Morgan Plus 4
The groundwork for what would become the Morgan Plus 4 was laid back when the automobile was just becoming a more common form of transportation. Like Henry Ford, Henry Frederick Stanley Morgan dreamed of making his fortune with a cheap universal car -- only he lived in England, where "proper" automobiles were heavily taxed. He thus turned to tax-free cyclecars: small, three-wheel roadsters with two-cylinder motorcycle engines and brisk performance. What set the Morgan apart from other cyclecars was its independent front suspension by a simple sliding-pillar design, a genuine revolution for solid-axle 1910.

This is a 1961 Morgan Plus 4, but it’s hardly distinguishable from a
’54 model or a ’69. For that matter, its basic chassis and ash-framed body
can be traced directly to the original four-wheel Morgan of the 1930s.

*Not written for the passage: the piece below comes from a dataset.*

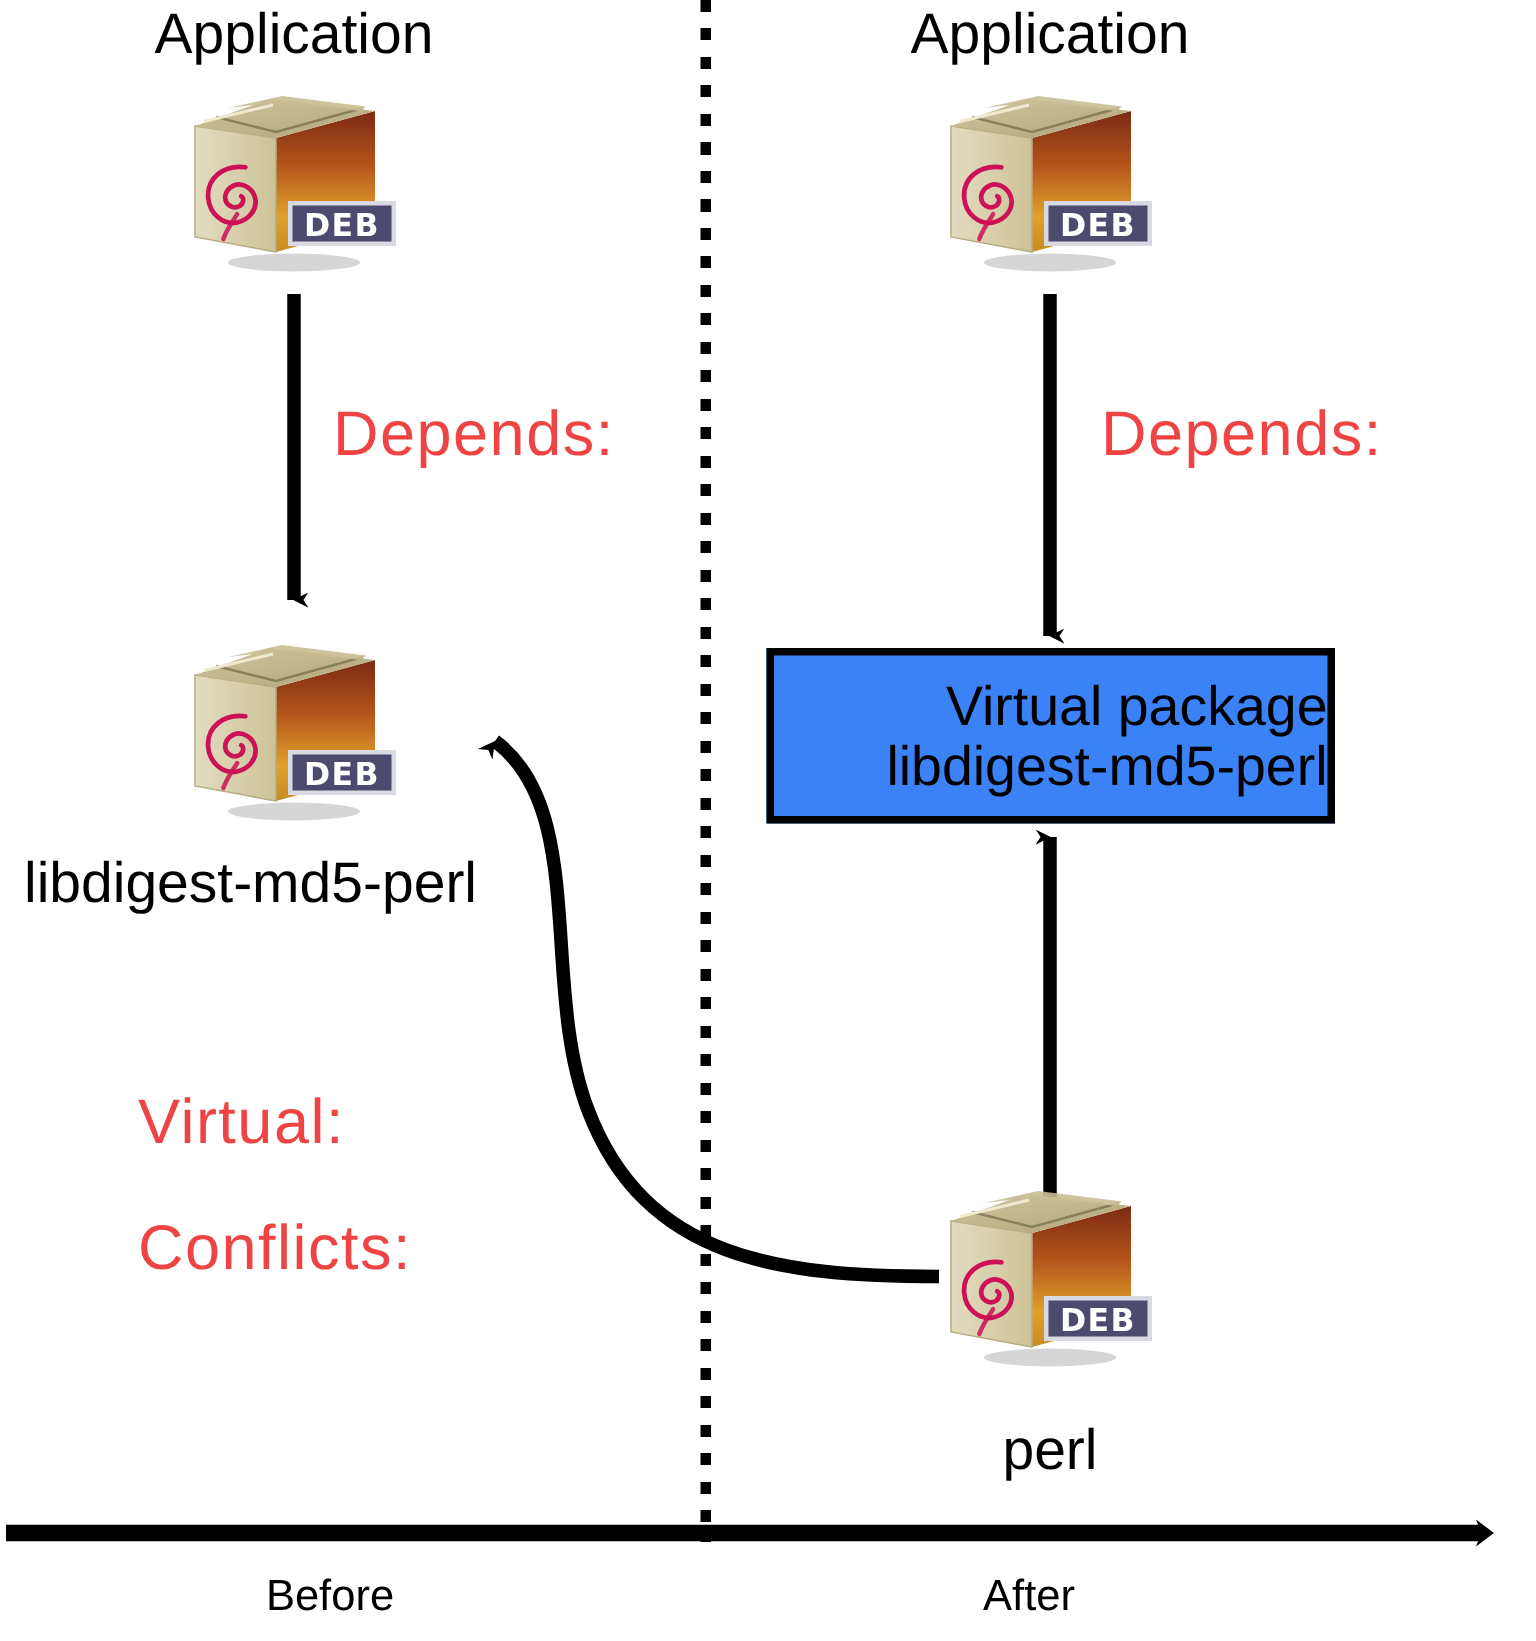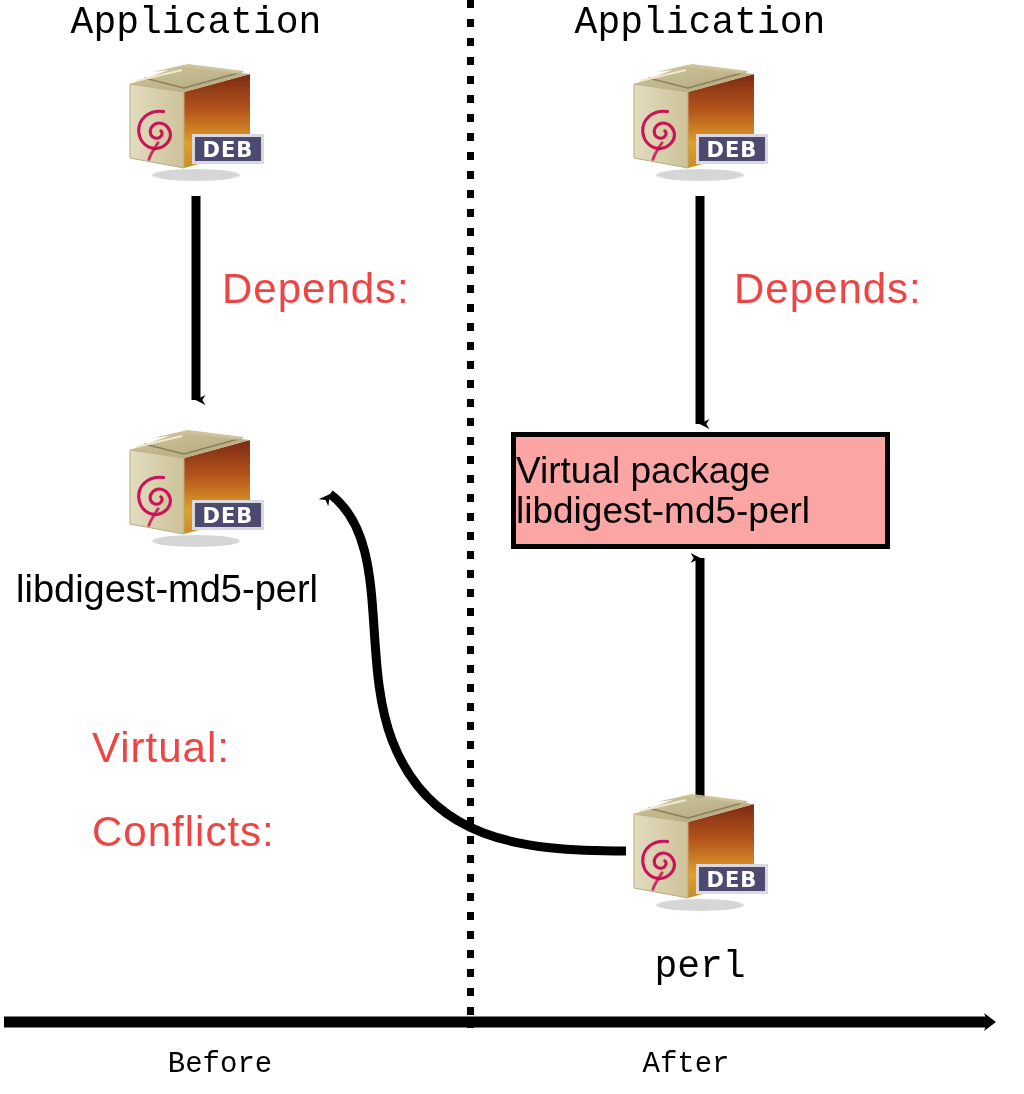"Application" .lbl-center { font-family: Liberation Mono, monospace -> none }
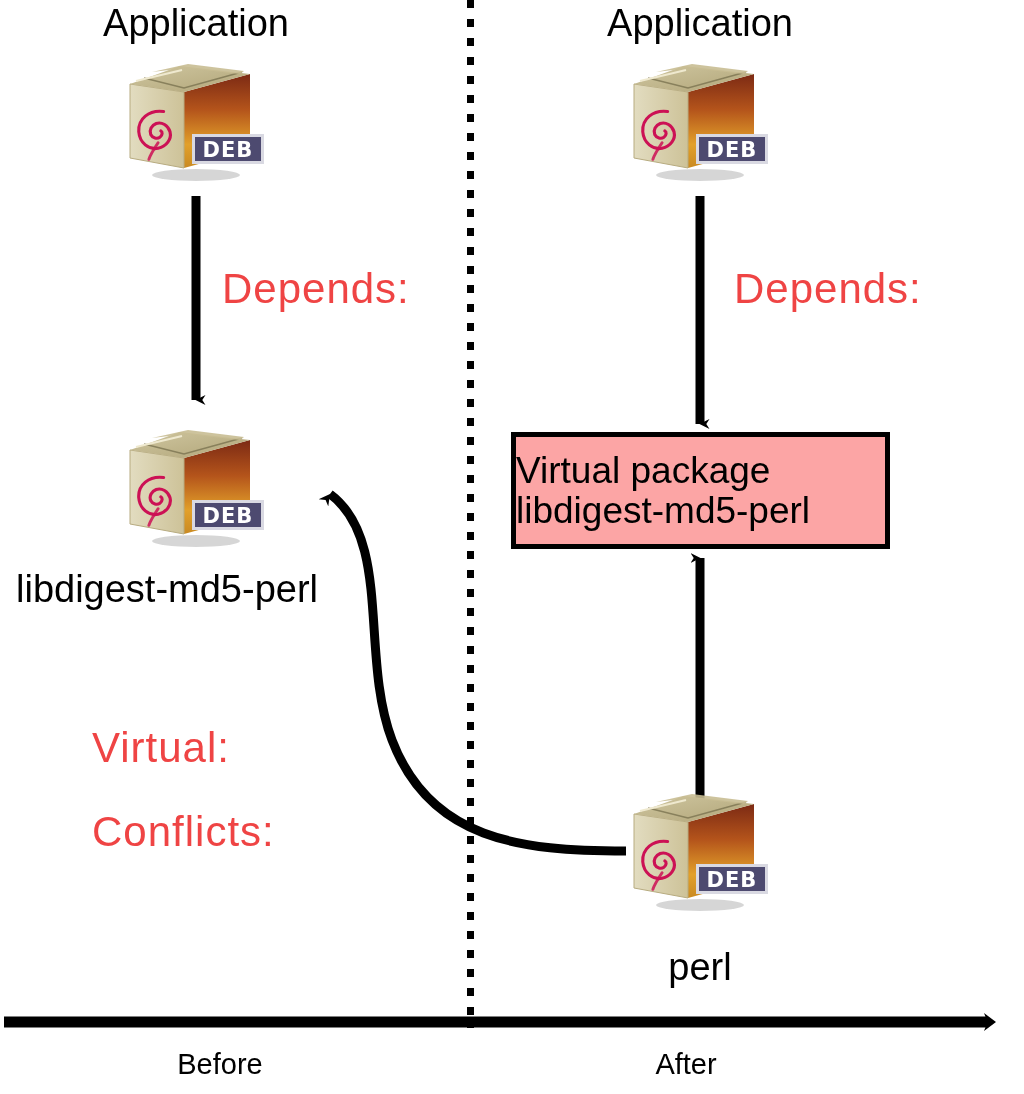"Virtual package" .vbox { align-items: flex-start -> flex-end; background: #fca5a5 -> #3b82f6 }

That of course is the magic of Morgan, which builds
fewer cars than it can sell, thereby fueling demand.
By that point, Morgan's mainstay was a "proper" sports car called the 4/4 (4 wheels/4 cylinders), new in 1935 but remarkably little changed since. By the '50s it was as antique as an MG-TC, with an ash-framed body and hard sliding-pillar suspension, yet HFS and his son Peter refused to change it. Happily, the 4/4 charmed enough Americans that tiny Morgan prospered anew with its old-fashioned cars.
But even Morgan wasn't entirely immune to change, and in 1951 it issued the Plus 4. Aimed mainly at wealthy Americans, this was a deluxe replacement for the 4/4 (which would return in 1956). It had a longer wheelbase, belated hydraulic brakes, and instead of a mild 1.3-liter four, a 2.1-liter Standard engine from that firm's new 1948 Vanguard sedan. A four-seat roadster soon joined the traditional two-seater, as did two- and four-place "drophead" convertibles.

The car is an example of the model that helped endear the Plus 4
to enthusiasts by employing a succession of Triumph engines.
Outright speed was not the issue; a vintage sports-car feel was,
and with its cut-down doors and spartan cockpit, the Plus 4 delivered.
The Plus 4 vanished after 1969, then returned in the late '80s for Britain and Europe with a new engine and updated interior. But that's Morgan for you: changing yet changeless -- not unlike jolly old England herself.